WHAT IS NEEDED:
Each record is to be given again without alteration.

ENTRIES SHOWN:
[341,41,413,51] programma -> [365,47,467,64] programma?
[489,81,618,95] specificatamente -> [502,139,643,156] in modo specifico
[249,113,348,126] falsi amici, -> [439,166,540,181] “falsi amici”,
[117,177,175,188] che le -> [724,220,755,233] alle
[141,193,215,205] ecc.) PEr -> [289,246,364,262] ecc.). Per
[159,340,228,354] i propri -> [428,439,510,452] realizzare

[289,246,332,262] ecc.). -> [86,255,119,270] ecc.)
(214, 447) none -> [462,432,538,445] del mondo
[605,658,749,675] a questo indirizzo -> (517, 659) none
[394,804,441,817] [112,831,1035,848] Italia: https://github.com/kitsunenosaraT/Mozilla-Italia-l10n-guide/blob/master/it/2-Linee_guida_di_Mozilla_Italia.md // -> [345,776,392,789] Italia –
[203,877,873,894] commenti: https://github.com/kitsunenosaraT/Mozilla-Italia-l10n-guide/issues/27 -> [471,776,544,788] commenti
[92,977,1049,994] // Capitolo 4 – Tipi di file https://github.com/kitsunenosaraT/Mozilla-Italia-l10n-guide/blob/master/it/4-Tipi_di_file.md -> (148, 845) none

RESPONSE TO THE TASK:
[341,41,413,51] programma -> [365,47,467,64] programma?
[489,81,618,95] specificatamente -> [502,139,643,156] in modo specifico
[249,113,348,126] falsi amici, -> [439,166,540,181] “falsi amici”,
[117,177,175,188] che le -> [724,220,755,233] alle
[141,193,215,205] ecc.) PEr -> [289,246,364,262] ecc.). Per
[159,340,228,354] i propri -> [428,439,510,452] realizzare

[289,246,332,262] ecc.). -> [86,255,119,270] ecc.)
(214, 447) none -> [462,432,538,445] del mondo
[605,658,749,675] a questo indirizzo -> (517, 659) none
[394,804,441,817] [112,831,1035,848] Italia: https://github.com/kitsunenosaraT/Mozilla-Italia-l10n-guide/blob/master/it/2-Linee_guida_di_Mozilla_Italia.md // -> [345,776,392,789] Italia –
[203,877,873,894] commenti: https://github.com/kitsunenosaraT/Mozilla-Italia-l10n-guide/issues/27 -> [471,776,544,788] commenti
[92,977,1049,994] // Capitolo 4 – Tipi di file https://github.com/kitsunenosaraT/Mozilla-Italia-l10n-guide/blob/master/it/4-Tipi_di_file.md -> (148, 845) none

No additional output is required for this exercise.